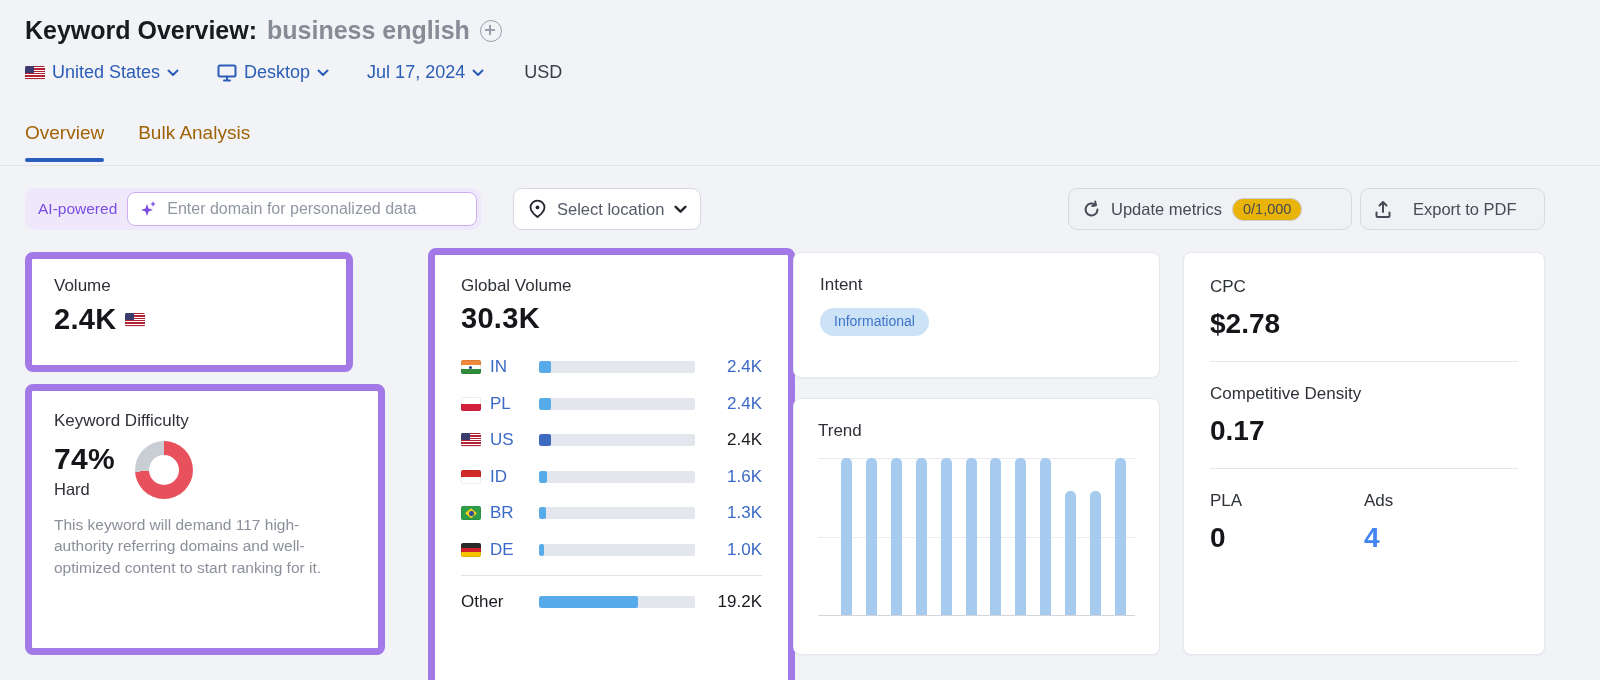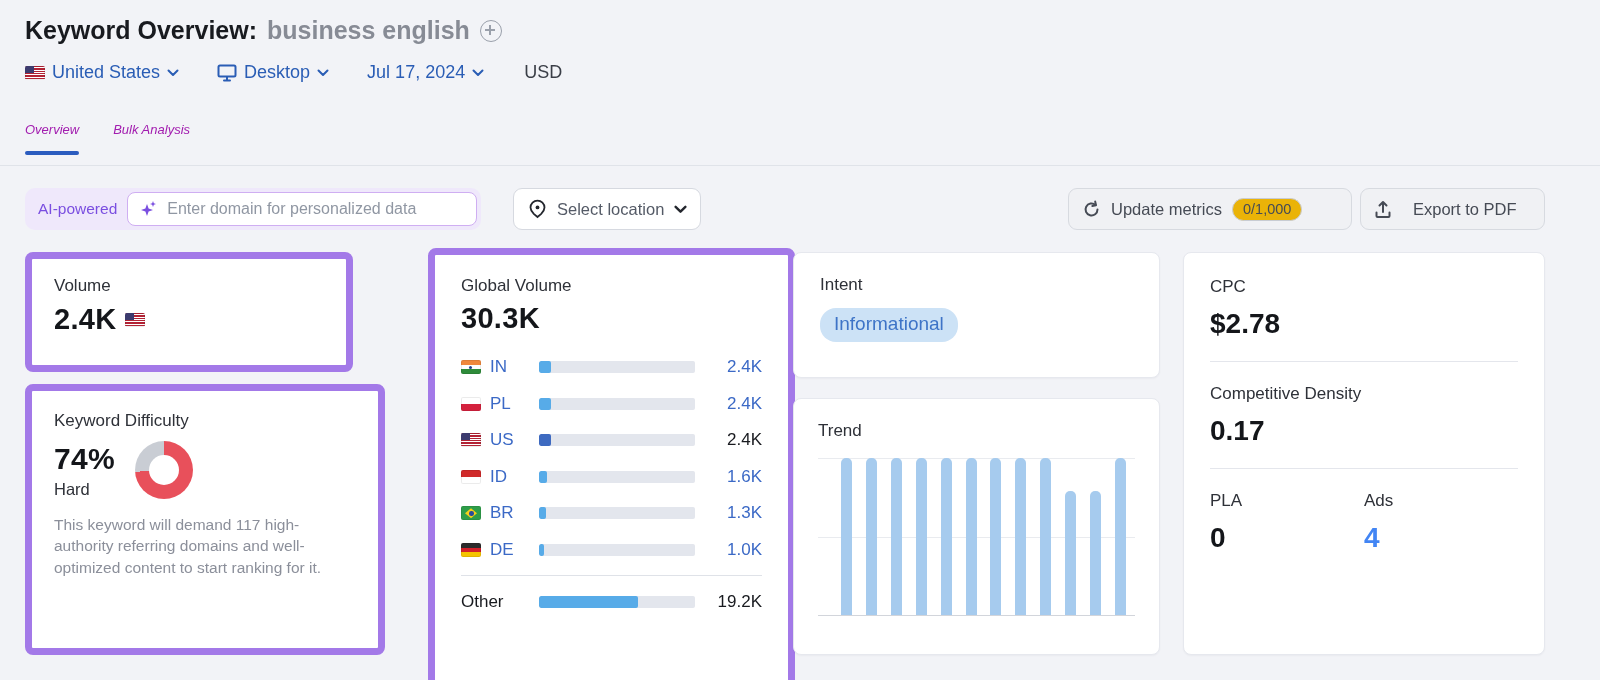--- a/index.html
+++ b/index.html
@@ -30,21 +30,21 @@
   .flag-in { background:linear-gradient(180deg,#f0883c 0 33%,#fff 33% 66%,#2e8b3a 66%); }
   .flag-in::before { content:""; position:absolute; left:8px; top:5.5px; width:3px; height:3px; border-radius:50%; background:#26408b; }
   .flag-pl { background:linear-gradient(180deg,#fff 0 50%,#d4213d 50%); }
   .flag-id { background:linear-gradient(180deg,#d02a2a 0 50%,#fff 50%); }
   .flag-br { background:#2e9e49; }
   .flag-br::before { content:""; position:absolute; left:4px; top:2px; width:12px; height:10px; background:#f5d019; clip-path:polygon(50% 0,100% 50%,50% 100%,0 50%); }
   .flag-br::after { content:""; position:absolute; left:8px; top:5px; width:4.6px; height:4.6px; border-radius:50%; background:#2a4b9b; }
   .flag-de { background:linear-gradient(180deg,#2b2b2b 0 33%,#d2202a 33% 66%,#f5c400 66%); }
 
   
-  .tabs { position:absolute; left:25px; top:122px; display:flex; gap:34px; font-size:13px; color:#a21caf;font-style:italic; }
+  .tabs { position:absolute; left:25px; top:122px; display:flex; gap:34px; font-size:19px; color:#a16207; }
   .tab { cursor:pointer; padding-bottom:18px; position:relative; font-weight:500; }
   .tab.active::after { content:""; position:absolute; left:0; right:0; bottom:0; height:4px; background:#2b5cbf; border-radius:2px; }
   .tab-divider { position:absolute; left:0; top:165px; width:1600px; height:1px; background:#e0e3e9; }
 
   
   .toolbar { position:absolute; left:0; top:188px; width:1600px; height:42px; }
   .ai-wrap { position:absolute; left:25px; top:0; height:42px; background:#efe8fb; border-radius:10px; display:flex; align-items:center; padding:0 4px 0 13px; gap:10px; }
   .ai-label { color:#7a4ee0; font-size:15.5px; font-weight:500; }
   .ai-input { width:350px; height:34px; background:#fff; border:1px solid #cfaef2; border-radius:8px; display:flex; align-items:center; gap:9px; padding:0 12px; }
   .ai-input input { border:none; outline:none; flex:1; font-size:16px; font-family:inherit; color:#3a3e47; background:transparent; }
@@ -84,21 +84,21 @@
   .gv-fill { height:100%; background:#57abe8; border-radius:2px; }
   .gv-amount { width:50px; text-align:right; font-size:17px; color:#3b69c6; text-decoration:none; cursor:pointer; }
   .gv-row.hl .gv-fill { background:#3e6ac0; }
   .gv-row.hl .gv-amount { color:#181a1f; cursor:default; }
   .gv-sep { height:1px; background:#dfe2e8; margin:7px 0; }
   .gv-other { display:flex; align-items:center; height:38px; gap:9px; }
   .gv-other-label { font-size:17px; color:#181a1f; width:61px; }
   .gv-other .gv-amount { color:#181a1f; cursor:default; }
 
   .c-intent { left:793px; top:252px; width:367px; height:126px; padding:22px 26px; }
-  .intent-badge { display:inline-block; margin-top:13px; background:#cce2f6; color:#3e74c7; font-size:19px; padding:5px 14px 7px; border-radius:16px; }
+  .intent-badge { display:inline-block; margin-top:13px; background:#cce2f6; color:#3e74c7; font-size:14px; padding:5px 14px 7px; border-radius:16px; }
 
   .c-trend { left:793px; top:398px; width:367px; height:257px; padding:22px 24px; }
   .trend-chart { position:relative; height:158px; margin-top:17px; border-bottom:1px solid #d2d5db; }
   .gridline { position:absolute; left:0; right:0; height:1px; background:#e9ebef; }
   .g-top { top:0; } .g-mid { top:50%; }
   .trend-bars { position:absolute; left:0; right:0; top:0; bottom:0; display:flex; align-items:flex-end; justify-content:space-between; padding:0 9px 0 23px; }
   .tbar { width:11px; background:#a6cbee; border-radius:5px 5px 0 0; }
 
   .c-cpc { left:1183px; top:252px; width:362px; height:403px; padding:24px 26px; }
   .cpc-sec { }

Task requirements:
The number alone is the answer: work out how many lines in the data contain "linear".

Task output:
4